Vallee’s next issue is with an underground pipe. The wetland permit was issued and, as best I can tell, there’s an underground pipe that goes into detention pools and is within the buffer zone of the wetland (for clarity, this is the reclassified-during-the-process wetland mentioned above). Vallee argues that the trial court should’ve kicked it back to the Agency of Natural Resources (ANR) because that wasn’t considered when the original wetland permit issued.
The procedural history is somewhat complicated. But it doesn’t matter too much. The trial court found that the underground pipe and wastewater mitigation system’s impact on the wetland was minimal if any. So the trial court affirmed the issuance of the permit, even though the ANR hadn’t really considered it when it issued the permit.
So the SCOV doesn’t put much stock in Vallee’s lack-of-jurisdiction argument. There’s also a bit about a cross-examination getting shut down. The SCOV throws that one to the side with a “trial court discretion” nod.

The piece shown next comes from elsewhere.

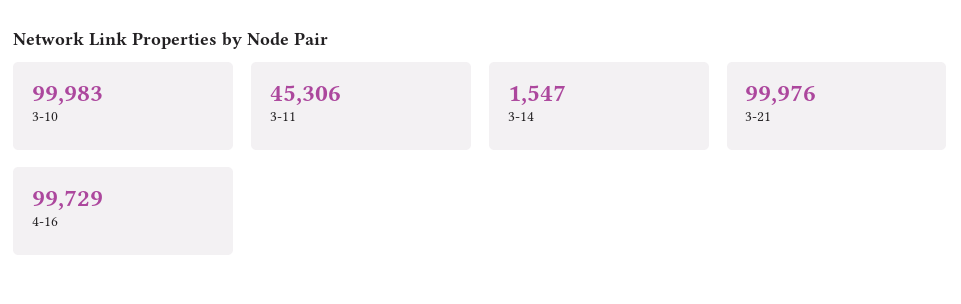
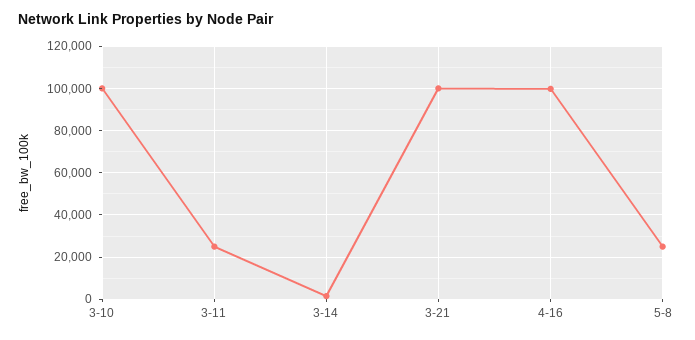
3-11: 45306 -> 25000
5-8: none -> 25000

Next is the impact-on-the-wetland issue. Vallee argues that the trial court was wrong in concluding that the project wouldn’t have an undue adverse impact on the wetland. Costco’s current stormwater treatment system has been around for almost 25 years. The new system and improvements will decrease direct flow of stormwater into the affected wetland.
Vallee tried to argue at trial that the new treatment system—which would divert more water to be treated—would harm the wetland by decreasing the water level. The trial court didn’t buy it, and neither does the SCOV. The new system will actually lessen the adverse impact compared to the old system and help remove pollutants. Vallee’s argument, in the SCOV’s view, is unsupported. It boils down to a don’t-improve-it-even-though-the-old-system-isn’t-compliant argument and that’s not gonna work.
Finally, Vallee argues that the trial court incorrectly excluded its expert’s exhibit that showed that the old stormwater system was better than the new. Previously, the trial court had found a computer-aided stormwater analysis by the same expert unreliable. This exhibit was based on some testimony, some analysis, and some computer inputs. The trial court had reliability concerns and ultimately, the trial court ruled that the exhibit’s probative value was outweighed by its prejudicial effect.
This is weird because this was a bench trial, and Vallee argues that the probative-versus-prejudicial balancing test doesn’t apply in a bench trial. Vallee also argues that the court’s concerns about the exhibit were unfounded. The SCOV acknowledges the weirdness of probative-versus-prejudicial in a bench trial, but reasons that the trial court’s underlying analysis shows that it was concerns about the methodology and not the probative-versus-prejudicial test that led to the exhibit’s exclusion. The trial court is the gatekeeper and gets to make decisions about expert testimony with its best judgment. That’s what happened here and the SCOV isn’t going to disturb the trial court’s ruling.
Timberlake’s only argument is that there wasn’t enough evidence for the trial court to conclude that “the project met the Act 250 criteria for water pollution and waste disposal.” It acknowledges that the stormwater discharge permit from ANR established a rebuttable presumption of compliance. It argues that it effectively rebutted the presumption by cross examining ANR’s stormwater compliance analyst and establishing that the presumption was not as found by the trial court.
The SCOV doesn’t buy it. The ANR’s acknowledgment that it used national design standards rather than performance testing the symptoms itself isn’t really evidence that the project doesn’t comply with Act 250 criteria. ANR gets great deference in making technical determinations of its own regulations. It’s not enough to beat the presumption and put the burden back on Costco.
And that’s the end. The issuance of the permits and the trial court’s decision are affirmed.